Category Archives: Books

Book Review

Timely review here.

This quote from the book, though, about museums and memorials, was money:

I was surrounded by the specter of 10,000 people moving through the galleries in a manner I had witnessed elsewhere, in other exhibitions: examining, with wistful, beatific expressions, each artifact…emblems of a shameful chapter which had, to them, closed; shaking their heads but ultimately marveling—often with childlike fascination—at how such a thing could have happened, when, amidst calls for it to never happen again, it is happening all the time everywhere.

Shimoda, Brandon. The Afterlife Is Letting Go. San Francisco: City Lights Books, 2024.

Stone Yard Devotional

“I used to think there was a ‘before’ and ‘after’ most things that happen to a person; that a fence of time and space could separate even quite catastrophic experience from the ordinary whole of life. But now I know with a great devastation of some kind, there is no before or after. Even when the commotion of crisis has settled, it’s still there, like that dam water, insisting, seeping, across the past and future. “

Wood, Charlotte. Stone Yard Devotional. Crows Nest, New South Wales: Allen & Unwin, 2023.


Verlyn Klinkenborg

“A garden is just a way of mapping the strengths and limitations of your personality onto the soil. It would be too much to bear if nature didn’t temper a gardener’s ambition or laziness with her own unsolicited abundance.”

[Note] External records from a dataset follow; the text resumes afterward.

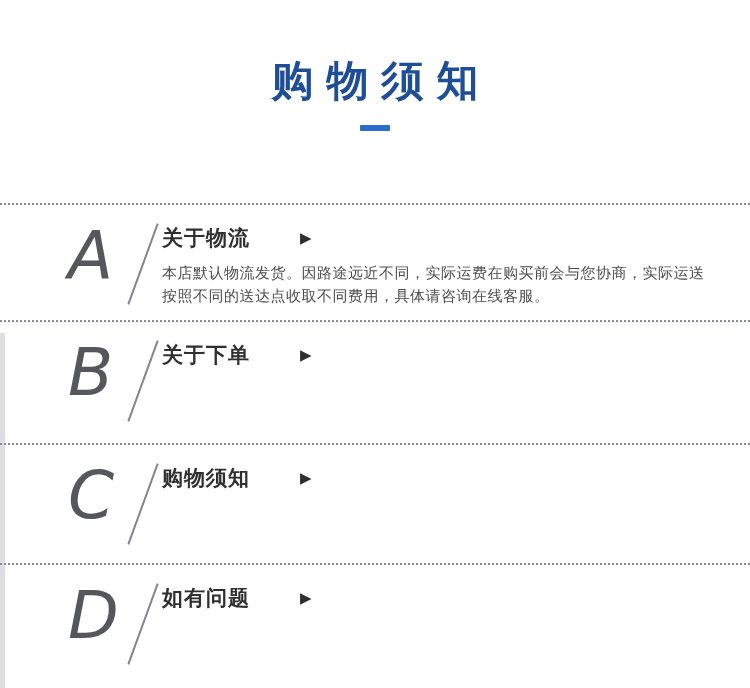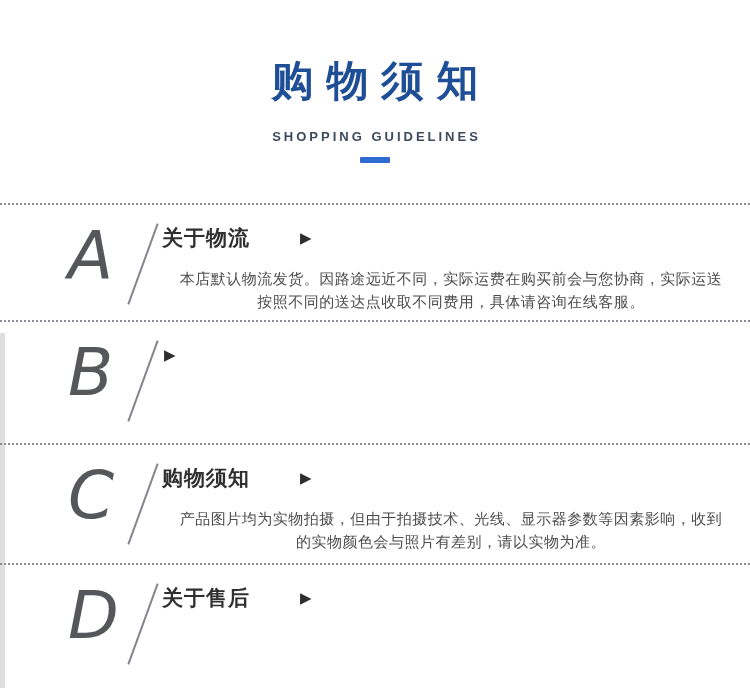"SHOPPING GUIDELINES" div.page-subtitle { html: <div>SHOPPING GUIDELINES</div> -> none }
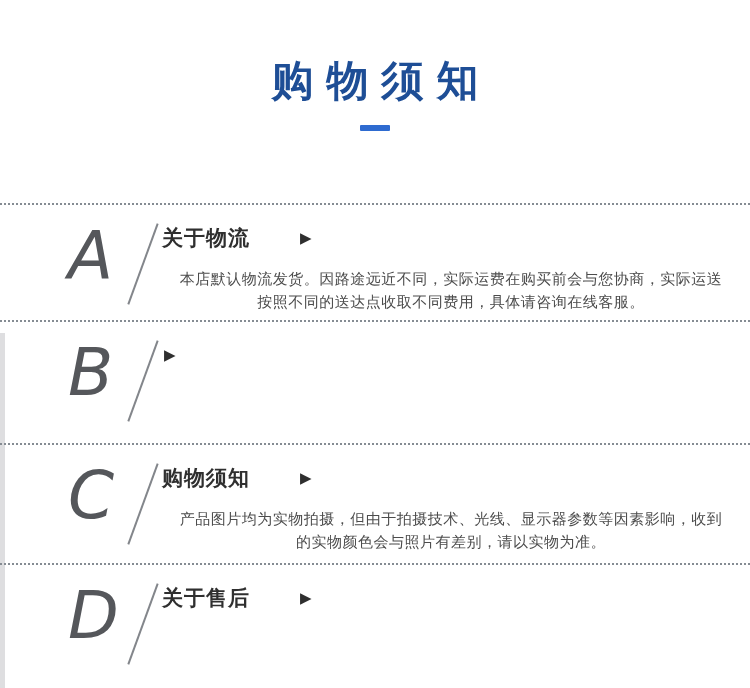"本店默认物流发货。因路途远近不同，实际运费在购买前会与您协商，实际运送" .sec-body { margin-top: 17px -> 11px; text-align: center -> none }
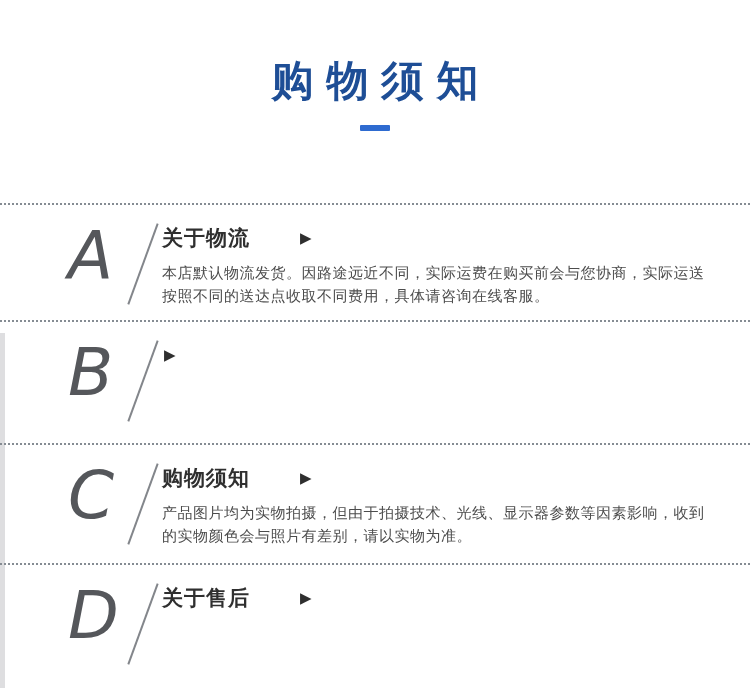"关于下单" span { html: none -> <span>关于下单</span> }
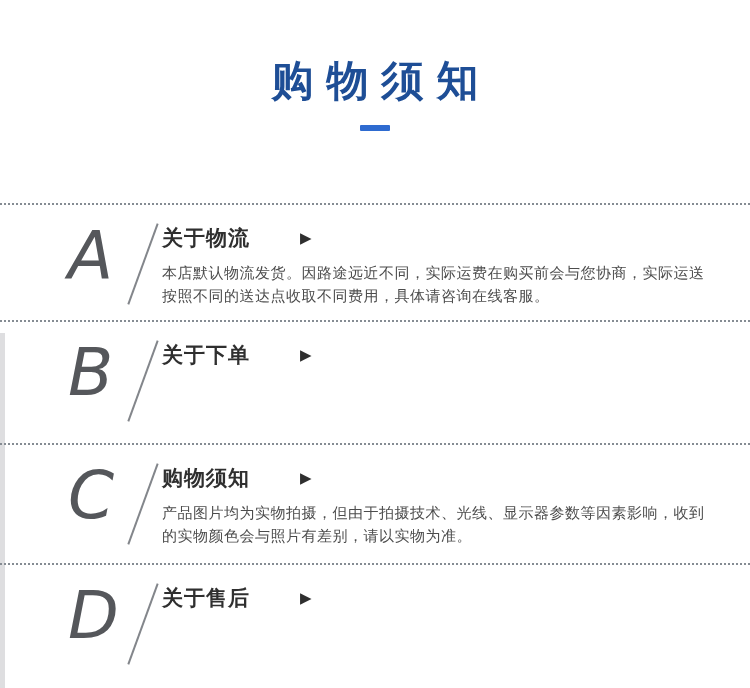"产品图片均为实物拍摄，但由于拍摄技术、光线、显示器参数等因素影响，收到" p.sec-body { html: <p>产品图片均为实物拍摄，但由于拍摄技术、光线、显示器参数等因素影响，收到 的实物颜色会与照片有差别，请以实物为准。</p> -> none }
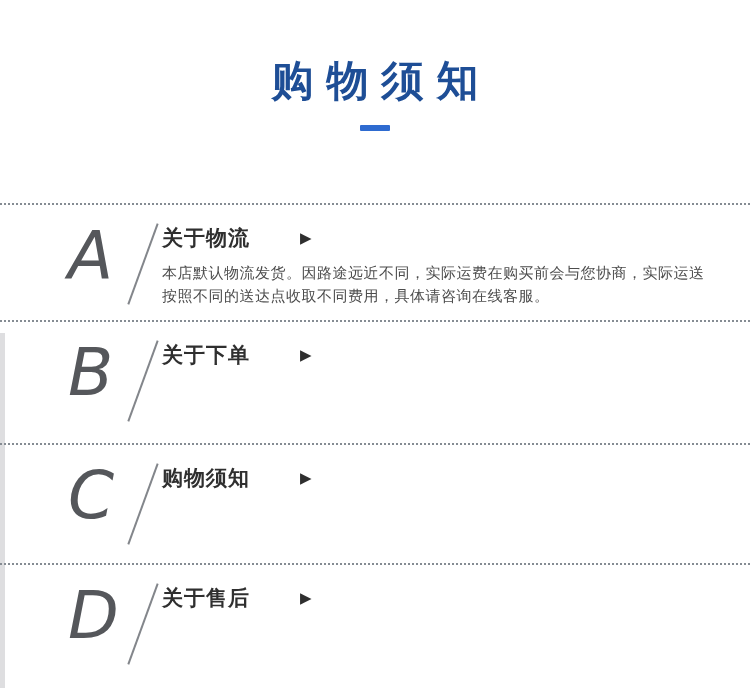"关于售后" span { text: 关于售后 -> 如有问题 }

Klinkenborg, Verlyn. The Rural Life. (1st Back Bay pbk. ed. Boston [Mass.]: Back Bay Books, 2004), 33

Gogol

“But in that strange way our world is arranged, petty causes have always given birth to great events, just as great ventures have always ended up with petty consequences.”

“And anyway, I am not fond of ruminations if ruminations are all they remain.”

From The Old World Landowners

Gogol, Nikola Vasilevich. And the Earth Will Sit on the Moon: Essential Stories. Translated by Oliver Ready. London: Pushkin Press, 2019.

Writing (Klinkenborg)

Writing doesn’t prove anything,
And it only rarely persuades.
It does something much better.
It attests.
It witnesses.
It shares your interest in what you’ve noticed.
It reports on the nature of your attention.
It suggest the possibilities of the world around you.
The evidence of the world as it presents itself to you.

Proof is for mathematicians.
Logic is for philosophers.
We have testimony.

Klinkenborg, Verlyn. Several Short Sentences about Writing. First Vintage books edition. New York: Vintage Books, a division of Random House, Inc., 2013.

Thurs

Finished Adam Bede

For me it seems it’s the same with love and happiness as with sorrow — the more we know of it the better can feel what other people’s lives are or might be, and so we shall only be more tender to ’em, and wishful to help ’em. The more knowledge a man has, the better he’ll do’s work; and feeling’s a sort o’ knowledge. (482)

The beginning of hardship is like the first taste of bitter food–it seems for a moment unbearable; yet, if there is nothing else to satisfy our hunger, we take another bite and find it possible to go on. (458)

Adam Bede

“There’s nothing but what’s bearable as long as a man can work,” he said to himself, “the nature o’things doesn’t change, though it seems as if one’s own life was nothing but change. The square o’four is sixteen, and you must lengthen your lever in proportion to your weight, is as true when a man’s miserable as when he’s happy; and the best o’working is it gives you a grip hold o’things outside your own lot.”

I’m early in the book — 100 pages or so — so the only caveat I’d add for the 21st century is that Adam Bede is a craftsman. He’s not talking of work that’s crud work for someone else or mindless work in service of nothing…

Last lines of Middlemarch

But the effect of her being on those around her was incalculably diffusive: for the growing good of the world is partly dependent on unhistoric acts; and that things are not so ill with you and me as they might have been, is half owing to the number who lived faithfully a hidden life, and rest in unvisited tombs.